## Work to complete:
Using the listing below, retype exactly the lines starting at the one with "text: Epistula ->" and ending at the one with "text: 3 : 1866", and include both.

## Recorded information:
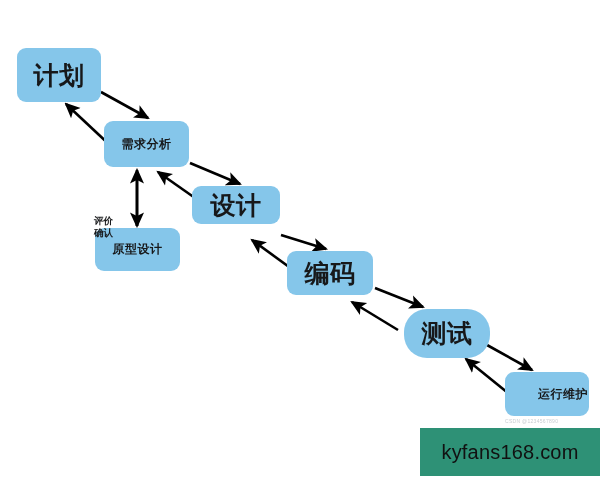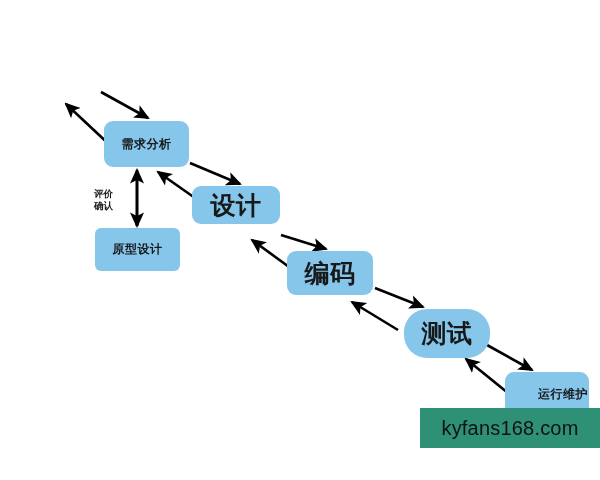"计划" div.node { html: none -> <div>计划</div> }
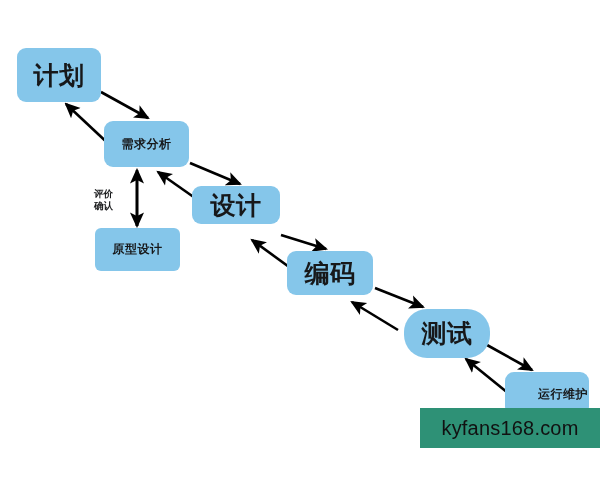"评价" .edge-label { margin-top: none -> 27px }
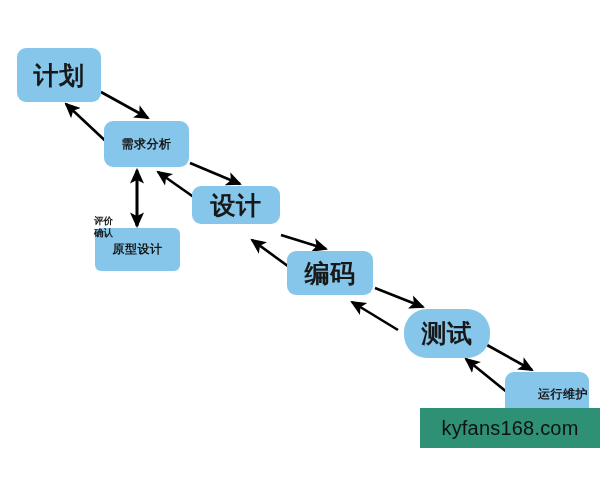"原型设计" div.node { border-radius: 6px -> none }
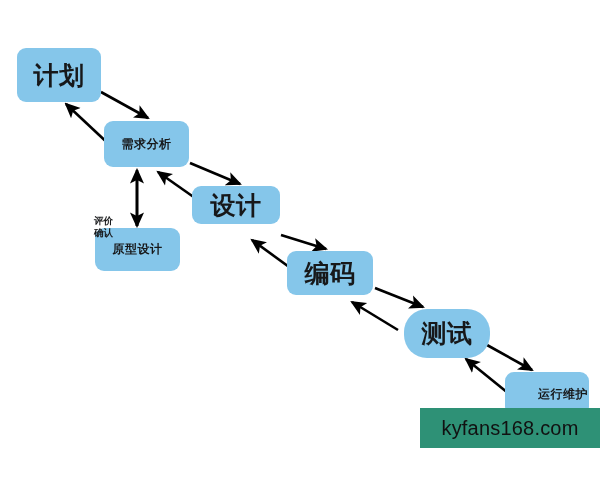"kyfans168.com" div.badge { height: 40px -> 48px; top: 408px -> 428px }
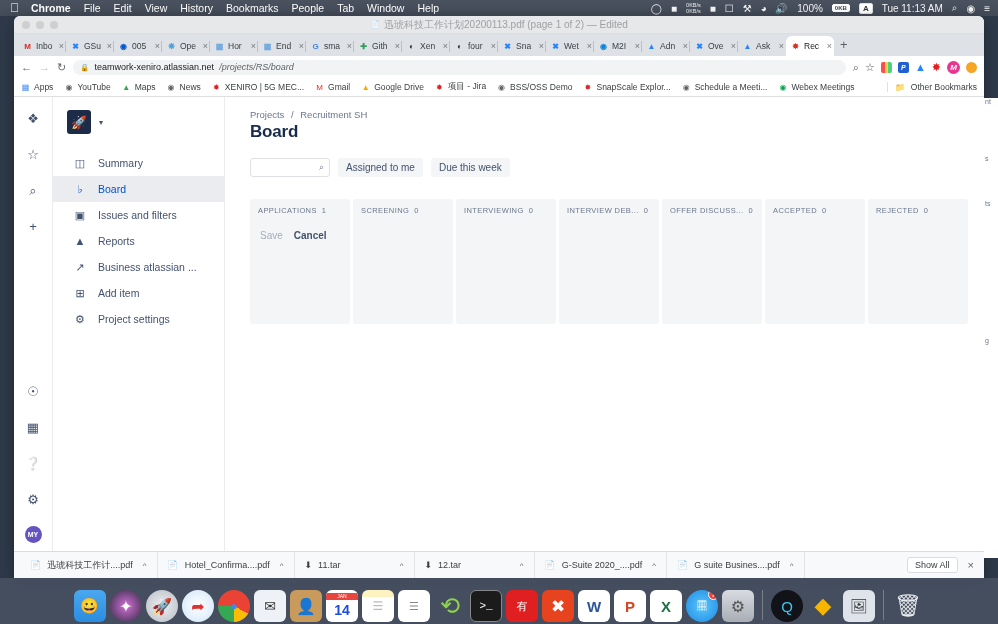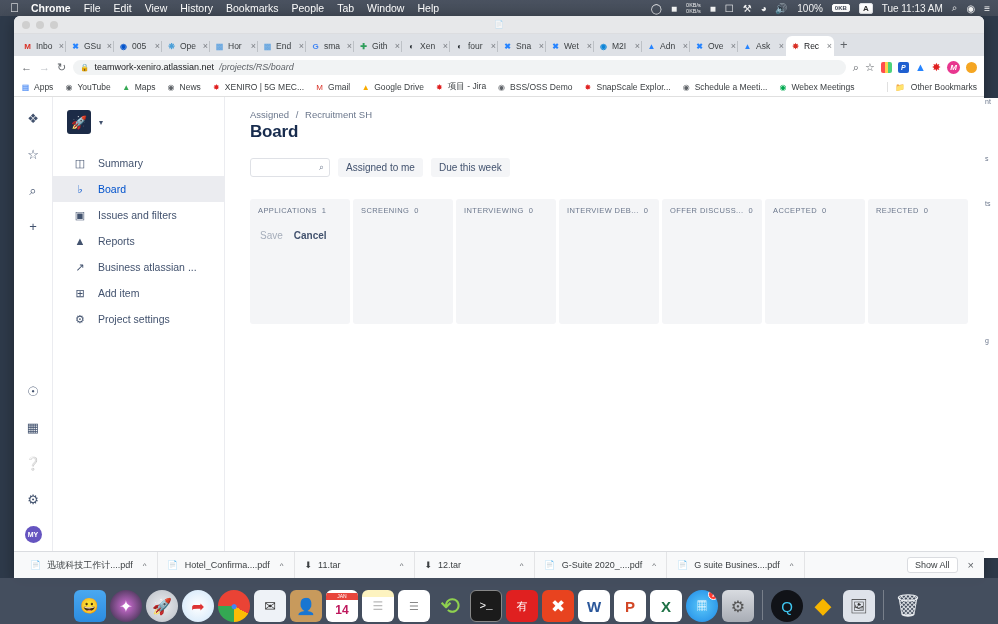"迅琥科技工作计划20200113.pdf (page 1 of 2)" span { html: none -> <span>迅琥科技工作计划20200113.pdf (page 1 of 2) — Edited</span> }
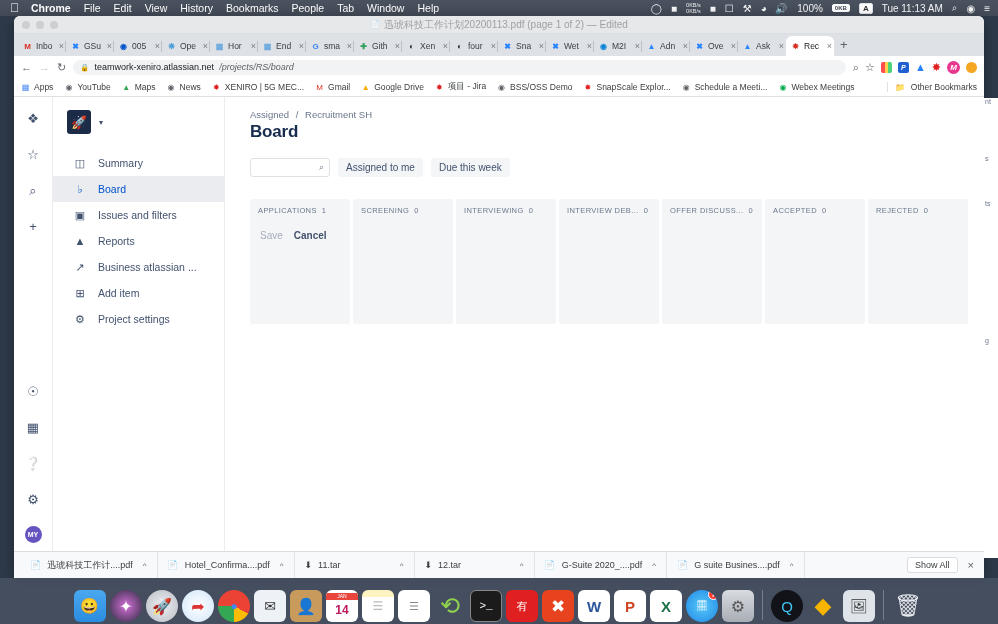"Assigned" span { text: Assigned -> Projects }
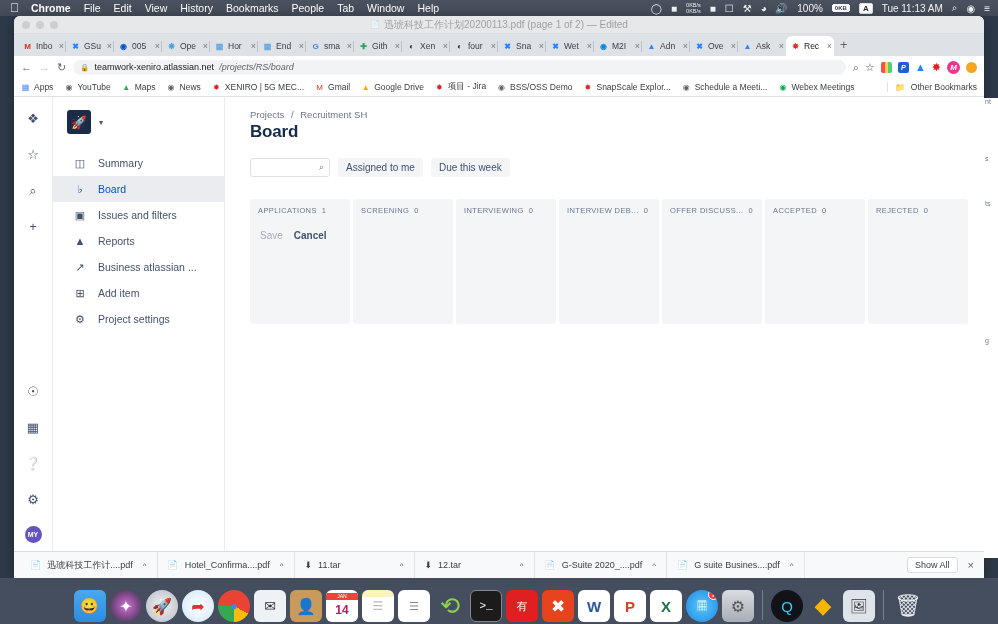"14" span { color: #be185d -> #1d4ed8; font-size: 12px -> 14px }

...

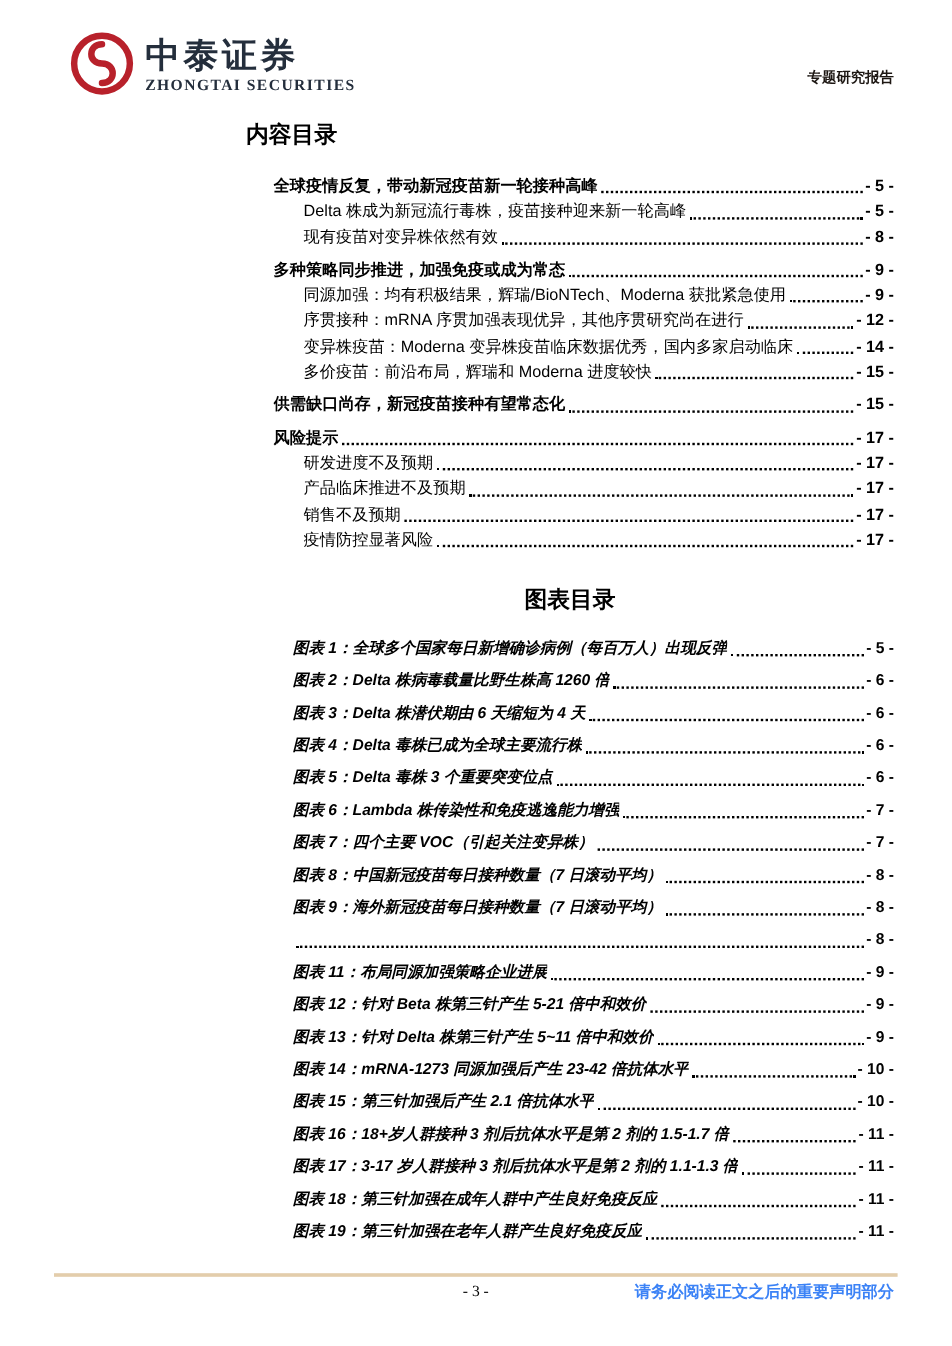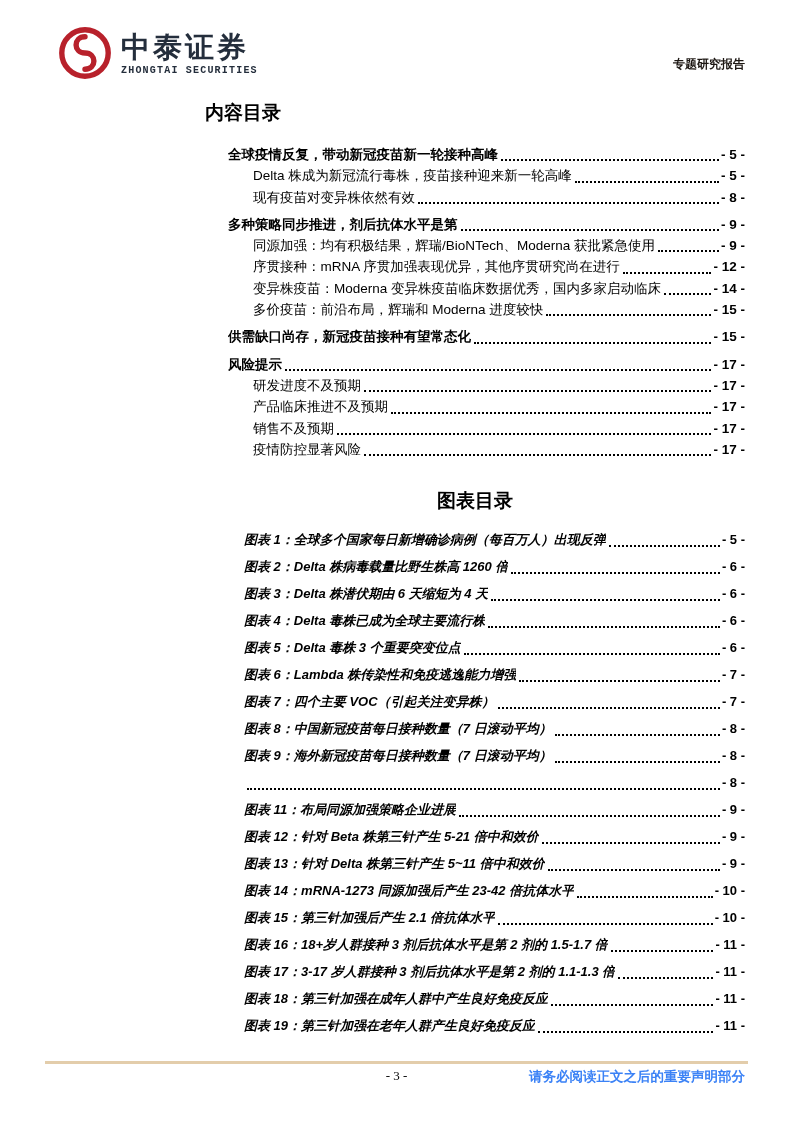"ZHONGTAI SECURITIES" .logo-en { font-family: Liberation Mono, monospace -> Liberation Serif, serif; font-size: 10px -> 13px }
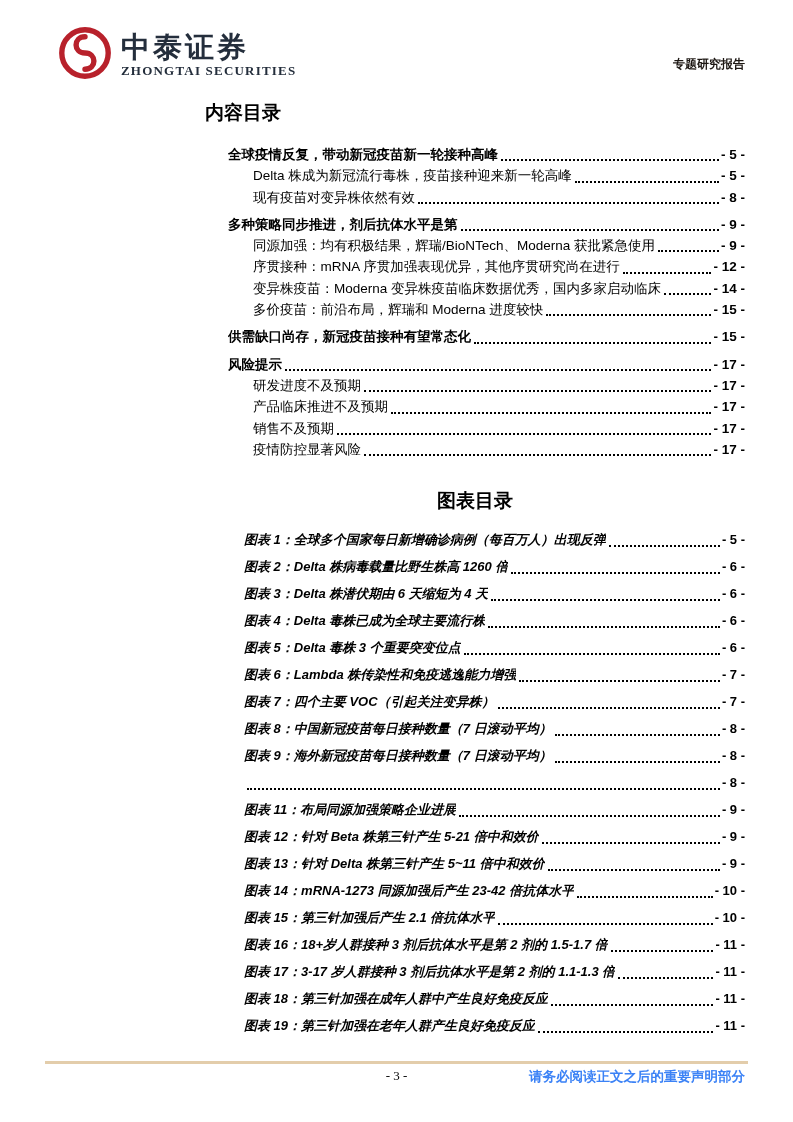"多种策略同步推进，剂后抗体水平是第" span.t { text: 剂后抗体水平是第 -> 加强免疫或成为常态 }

==

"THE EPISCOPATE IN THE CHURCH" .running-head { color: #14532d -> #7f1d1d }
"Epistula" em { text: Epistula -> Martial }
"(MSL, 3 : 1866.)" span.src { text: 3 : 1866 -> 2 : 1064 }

## Answer box:
"Epistula" em { text: Epistula -> Martial }
"(MSL, 3 : 1866.)" span.src { text: 3 : 1866 -> 2 : 1064 }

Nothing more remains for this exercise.